(Version comparison data)
****************************************

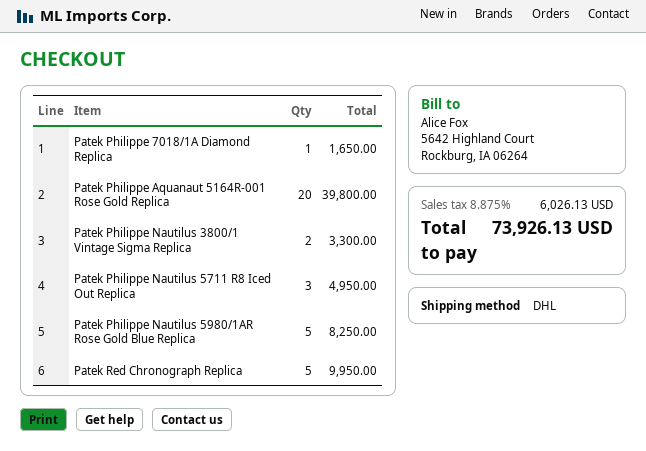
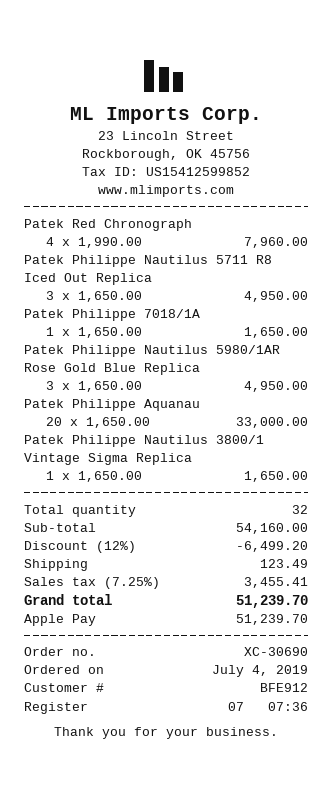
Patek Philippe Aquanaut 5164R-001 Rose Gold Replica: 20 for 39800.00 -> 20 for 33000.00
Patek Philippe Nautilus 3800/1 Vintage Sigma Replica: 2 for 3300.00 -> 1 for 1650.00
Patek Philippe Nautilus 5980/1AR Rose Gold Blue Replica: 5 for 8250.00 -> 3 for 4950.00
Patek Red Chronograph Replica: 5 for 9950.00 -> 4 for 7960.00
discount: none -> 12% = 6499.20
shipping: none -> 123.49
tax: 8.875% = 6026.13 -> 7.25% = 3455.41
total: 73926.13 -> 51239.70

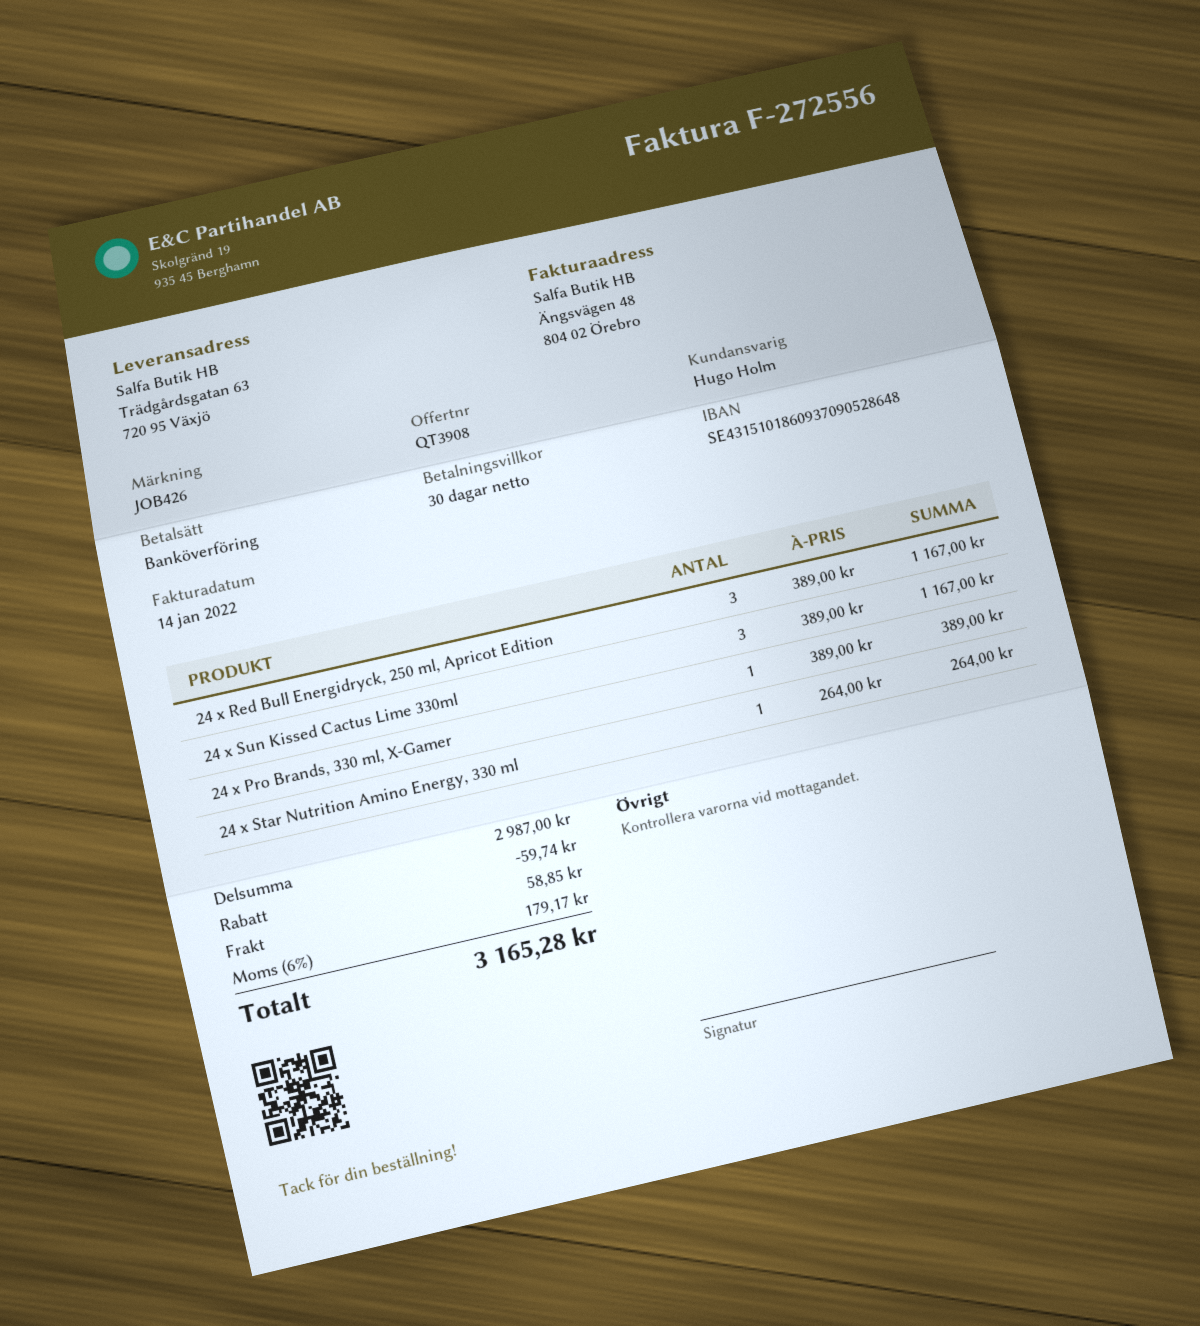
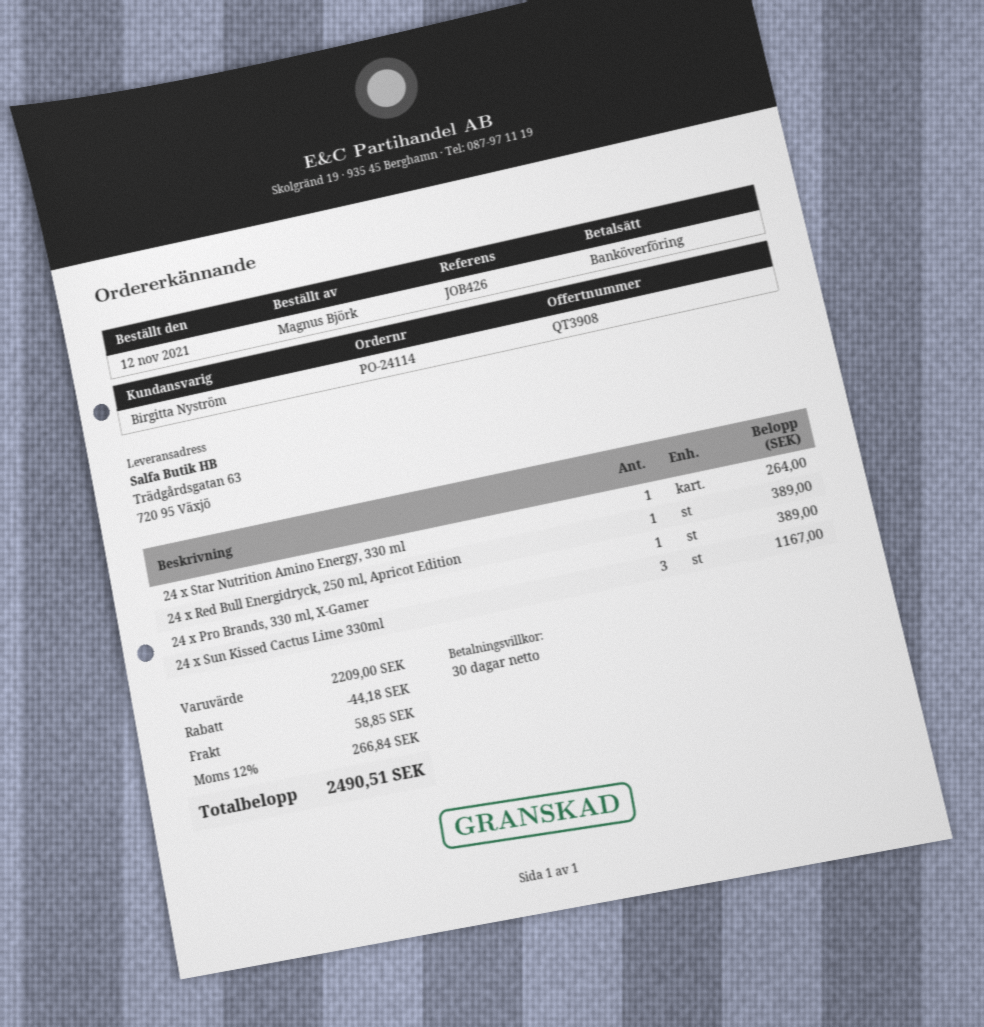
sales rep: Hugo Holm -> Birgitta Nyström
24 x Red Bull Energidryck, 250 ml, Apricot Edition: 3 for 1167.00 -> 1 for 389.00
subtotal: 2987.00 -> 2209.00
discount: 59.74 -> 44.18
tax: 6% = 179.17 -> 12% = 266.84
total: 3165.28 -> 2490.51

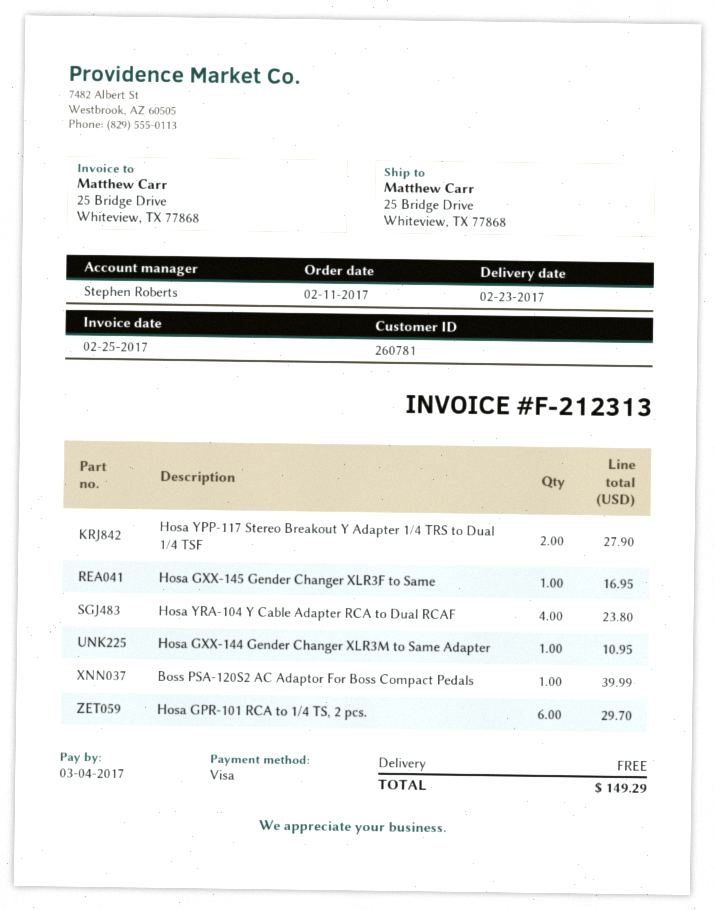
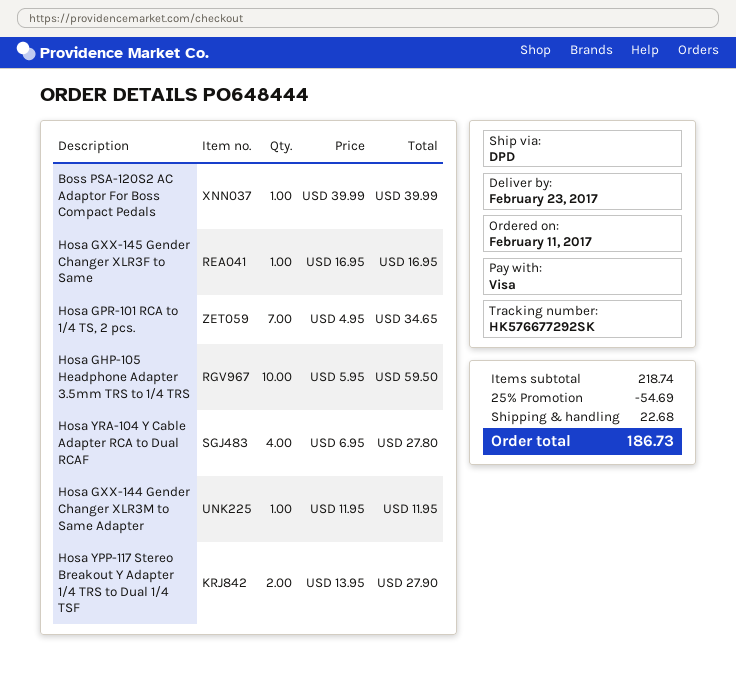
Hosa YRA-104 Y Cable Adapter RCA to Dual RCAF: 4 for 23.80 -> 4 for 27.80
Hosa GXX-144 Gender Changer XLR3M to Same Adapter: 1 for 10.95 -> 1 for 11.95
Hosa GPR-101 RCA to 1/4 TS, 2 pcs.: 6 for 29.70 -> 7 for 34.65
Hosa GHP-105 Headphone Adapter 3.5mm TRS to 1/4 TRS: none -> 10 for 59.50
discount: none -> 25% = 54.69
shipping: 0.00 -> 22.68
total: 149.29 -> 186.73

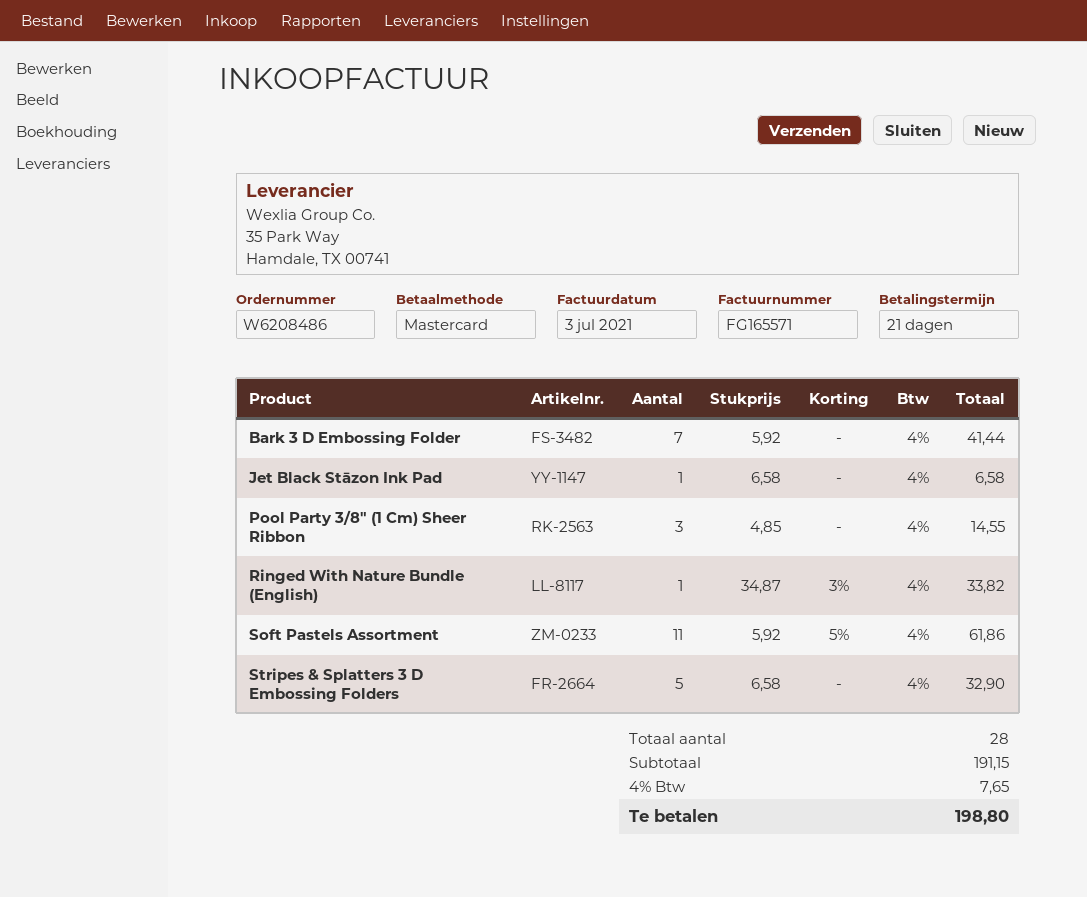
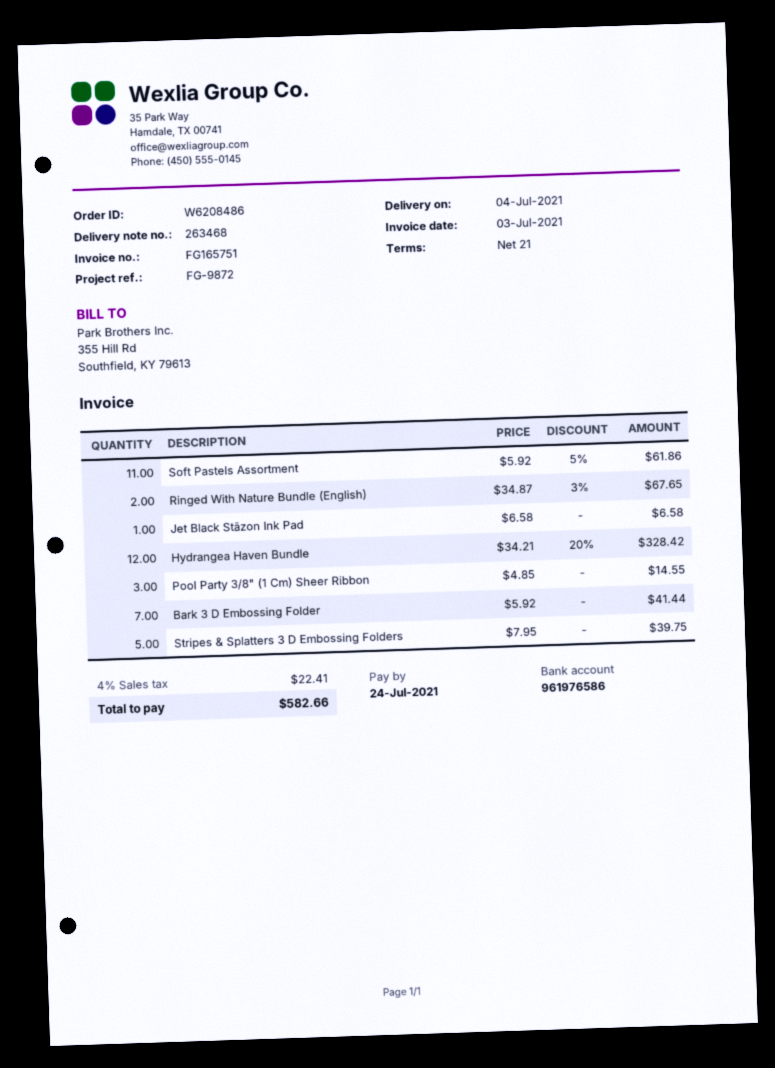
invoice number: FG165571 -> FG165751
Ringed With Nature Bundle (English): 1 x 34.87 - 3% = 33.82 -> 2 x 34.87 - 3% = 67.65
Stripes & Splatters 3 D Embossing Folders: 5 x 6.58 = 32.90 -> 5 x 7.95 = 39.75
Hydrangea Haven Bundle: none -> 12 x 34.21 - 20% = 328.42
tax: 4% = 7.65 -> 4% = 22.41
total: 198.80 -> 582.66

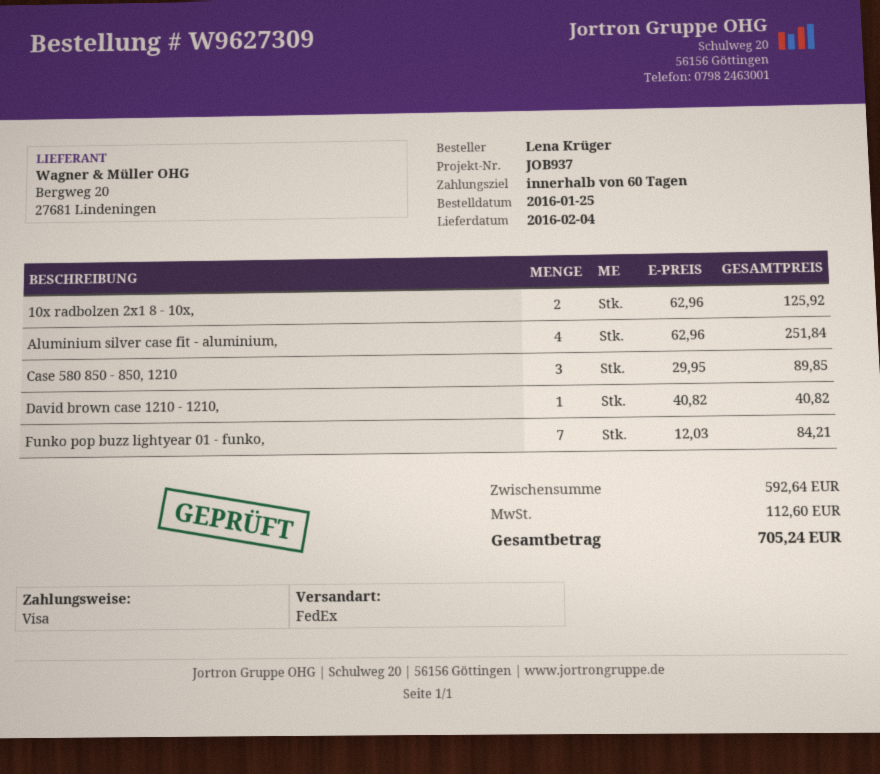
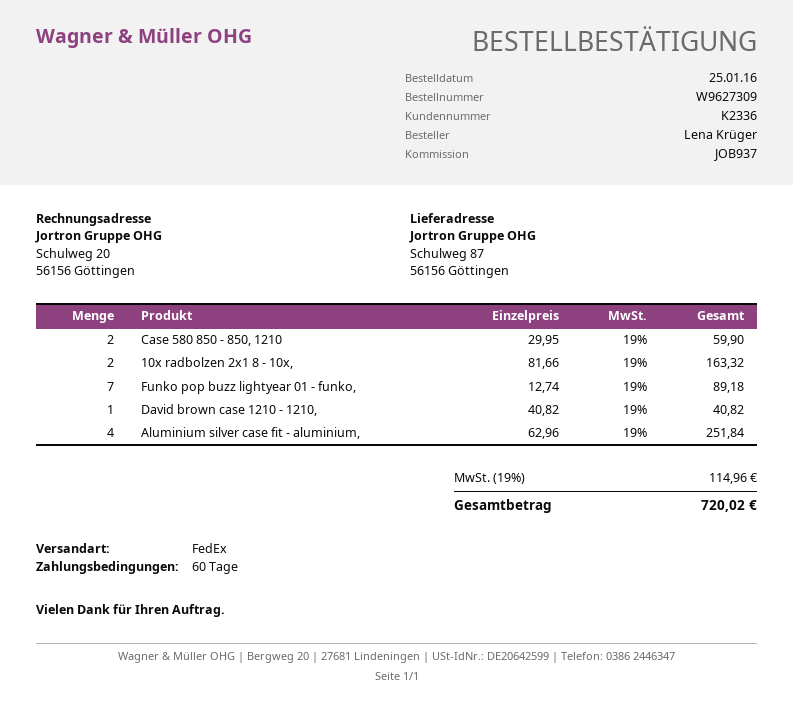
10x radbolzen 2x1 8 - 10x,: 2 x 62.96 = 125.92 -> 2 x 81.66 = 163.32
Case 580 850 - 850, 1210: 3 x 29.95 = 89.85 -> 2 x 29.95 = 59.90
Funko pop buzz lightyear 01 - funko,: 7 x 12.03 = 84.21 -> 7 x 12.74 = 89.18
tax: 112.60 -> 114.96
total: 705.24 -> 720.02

****************************************

Could you repeat exactly the lines from the first one of the records above through the line containing "invoice number: FG165571 -> FG165751", leaving out any pictures?

WRITTEN RESPONSE:
Patek Philippe Aquanaut 5164R-001 Rose Gold Replica: 20 for 39800.00 -> 20 for 33000.00
Patek Philippe Nautilus 3800/1 Vintage Sigma Replica: 2 for 3300.00 -> 1 for 1650.00
Patek Philippe Nautilus 5980/1AR Rose Gold Blue Replica: 5 for 8250.00 -> 3 for 4950.00
Patek Red Chronograph Replica: 5 for 9950.00 -> 4 for 7960.00
discount: none -> 12% = 6499.20
shipping: none -> 123.49
tax: 8.875% = 6026.13 -> 7.25% = 3455.41
total: 73926.13 -> 51239.70

sales rep: Hugo Holm -> Birgitta Nyström
24 x Red Bull Energidryck, 250 ml, Apricot Edition: 3 for 1167.00 -> 1 for 389.00
subtotal: 2987.00 -> 2209.00
discount: 59.74 -> 44.18
tax: 6% = 179.17 -> 12% = 266.84
total: 3165.28 -> 2490.51

Hosa YRA-104 Y Cable Adapter RCA to Dual RCAF: 4 for 23.80 -> 4 for 27.80
Hosa GXX-144 Gender Changer XLR3M to Same Adapter: 1 for 10.95 -> 1 for 11.95
Hosa GPR-101 RCA to 1/4 TS, 2 pcs.: 6 for 29.70 -> 7 for 34.65
Hosa GHP-105 Headphone Adapter 3.5mm TRS to 1/4 TRS: none -> 10 for 59.50
discount: none -> 25% = 54.69
shipping: 0.00 -> 22.68
total: 149.29 -> 186.73

invoice number: FG165571 -> FG165751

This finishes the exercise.